In spite of that, top quality poker players would recognize Mendilibar’s personality. When the stakes are high, he has zero fear about going all-in if he reckons the jackpot can be his.

At Old Trafford, 2-0 down and having survived an hour when it looked like Sevilla would be torn to shreds, the instant this daring 62-year-old sniffed that his team might have a chance, he threw on Jesus Navas, Suso and Youssef En Nesyri — all of whom were being rested for the all-or-nothing relegation street brawl with Valencia three days later. The 2-0 deficit suddenly became 2-2 in the 92nd minute.

At Mestalla, too, he deployed Ivan Rakitic, Marcao and Erik Lamela against Valencia (all of whom he knew were going to have to produce mighty work, from the start, in the second leg against United.)

Mendilibar believes you win what’s in front of you, never mind holding aces up your sleeve.

Then, having thrashed Eric ten Hag’s team 3-0 in the second leg, on a night of huge physical and emotional energy expenditure, only another three nights later, when Sunday’s home match against Villarreal was precariously balanced at 1-1, he summonsed the exhausted Navas, Lucas Ocampos, En Nesyri and Lamela off the bench — all but one of whom had put in huge 90-minute shifts against the Premier League side.

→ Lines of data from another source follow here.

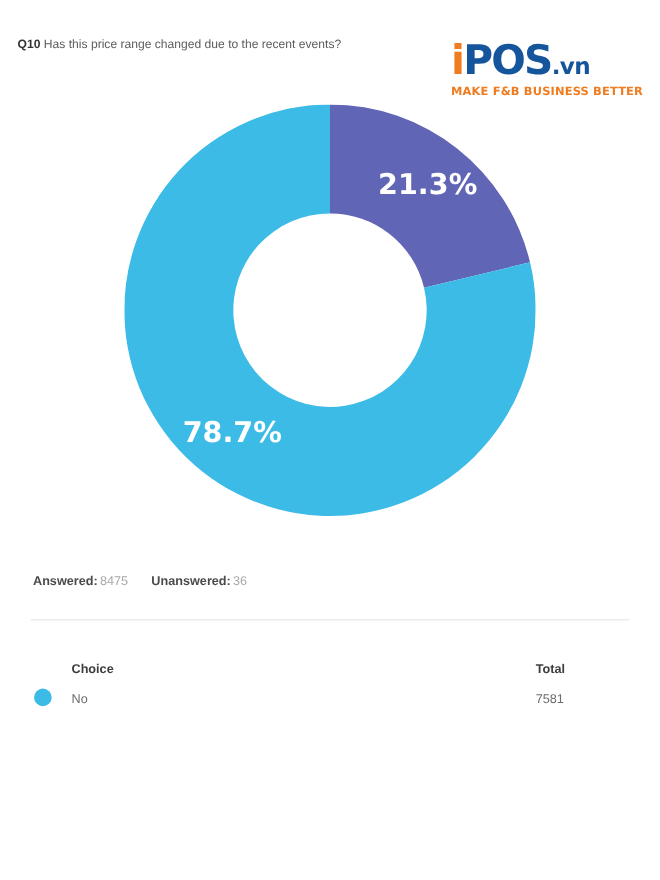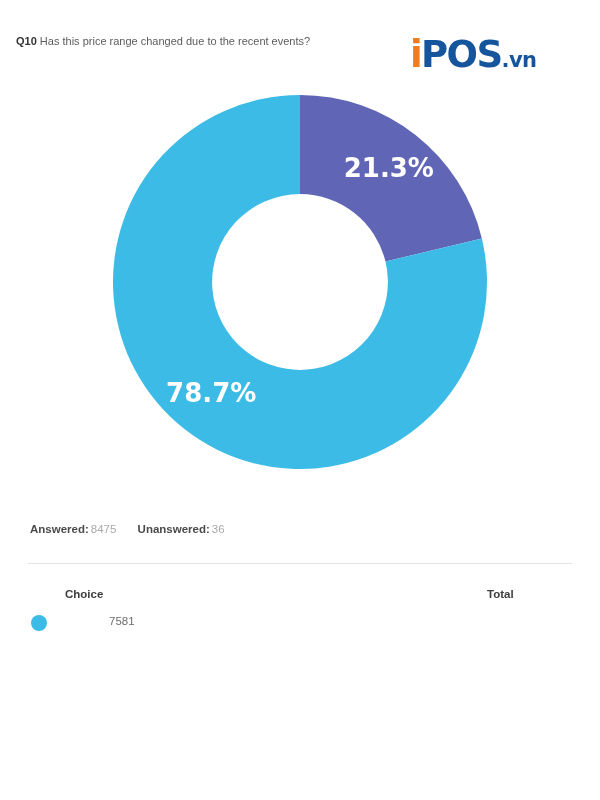"MAKE F&B BUSINESS BETTER" div.brand-tagline { html: none -> <div>MAKE F&amp;B BUSINESS BETTER</div> }
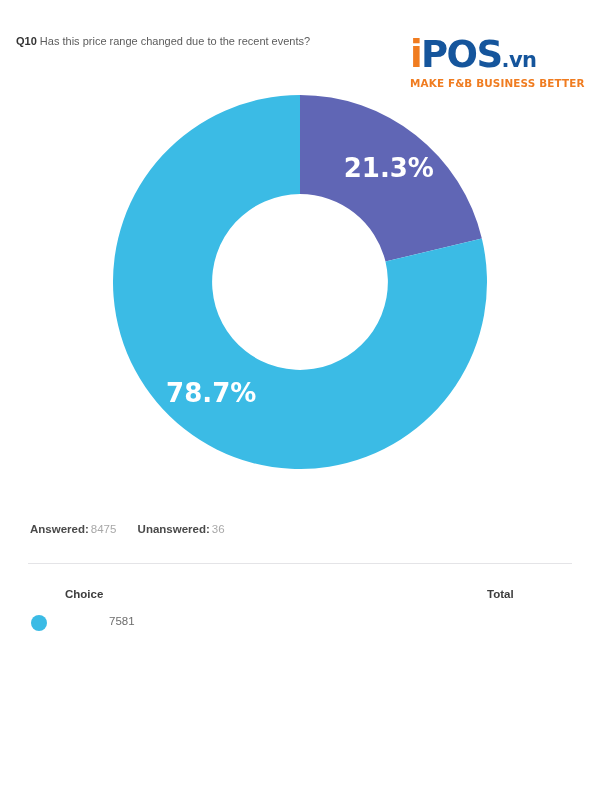"Choice" .tbl-row { align-items: flex-start -> flex-end }
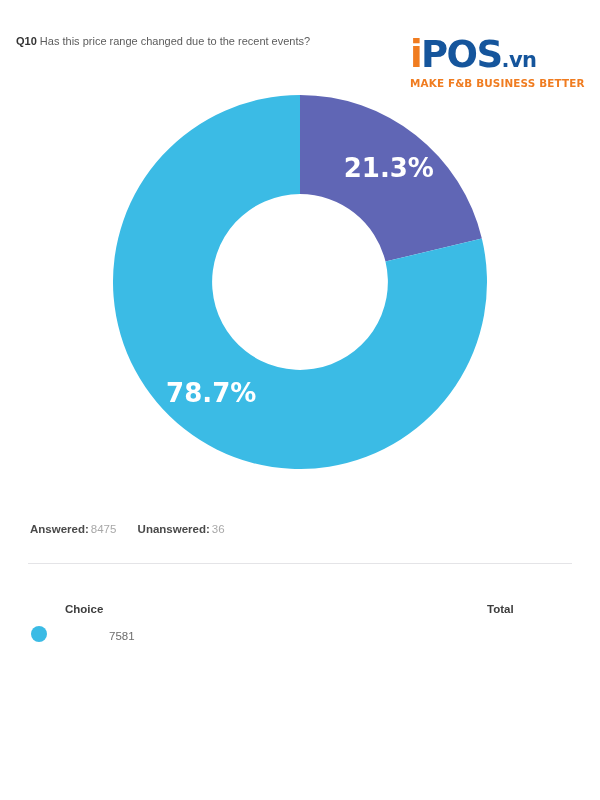"Total" .tbl-total-cell { margin-left: 44px -> none }
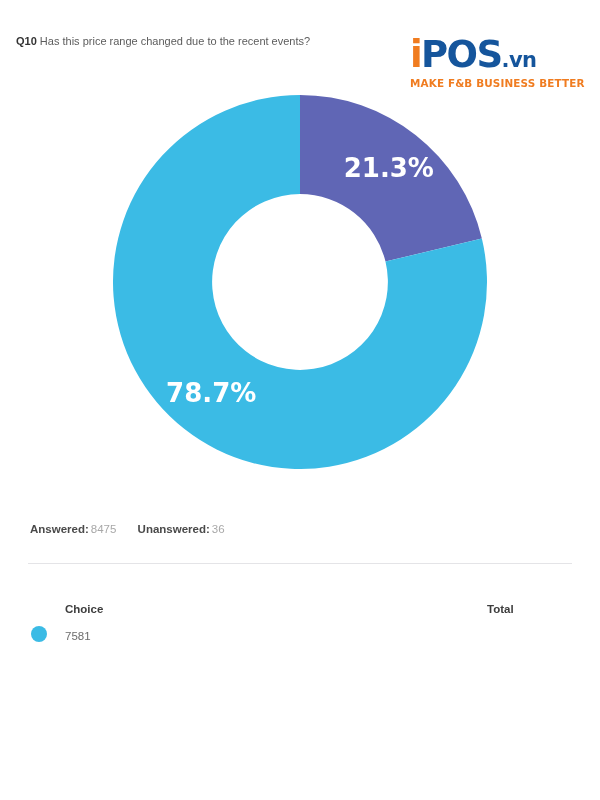"No" div.tbl-choice-cell { html: none -> <div>No</div> }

The team which had been showing their bewilderment, frustration and disdain at their last, self-destructive, coach responded with a 94th-minute winner (En Nesyri) to go eight points clear of the relegation zone.

Mendilibar will appreciate my straight talking when I state that none of this guarantees Sevilla will give him a permanent contract when the season ends. That’s just football.

So, for the mean time, saddle up and enjoy the ride.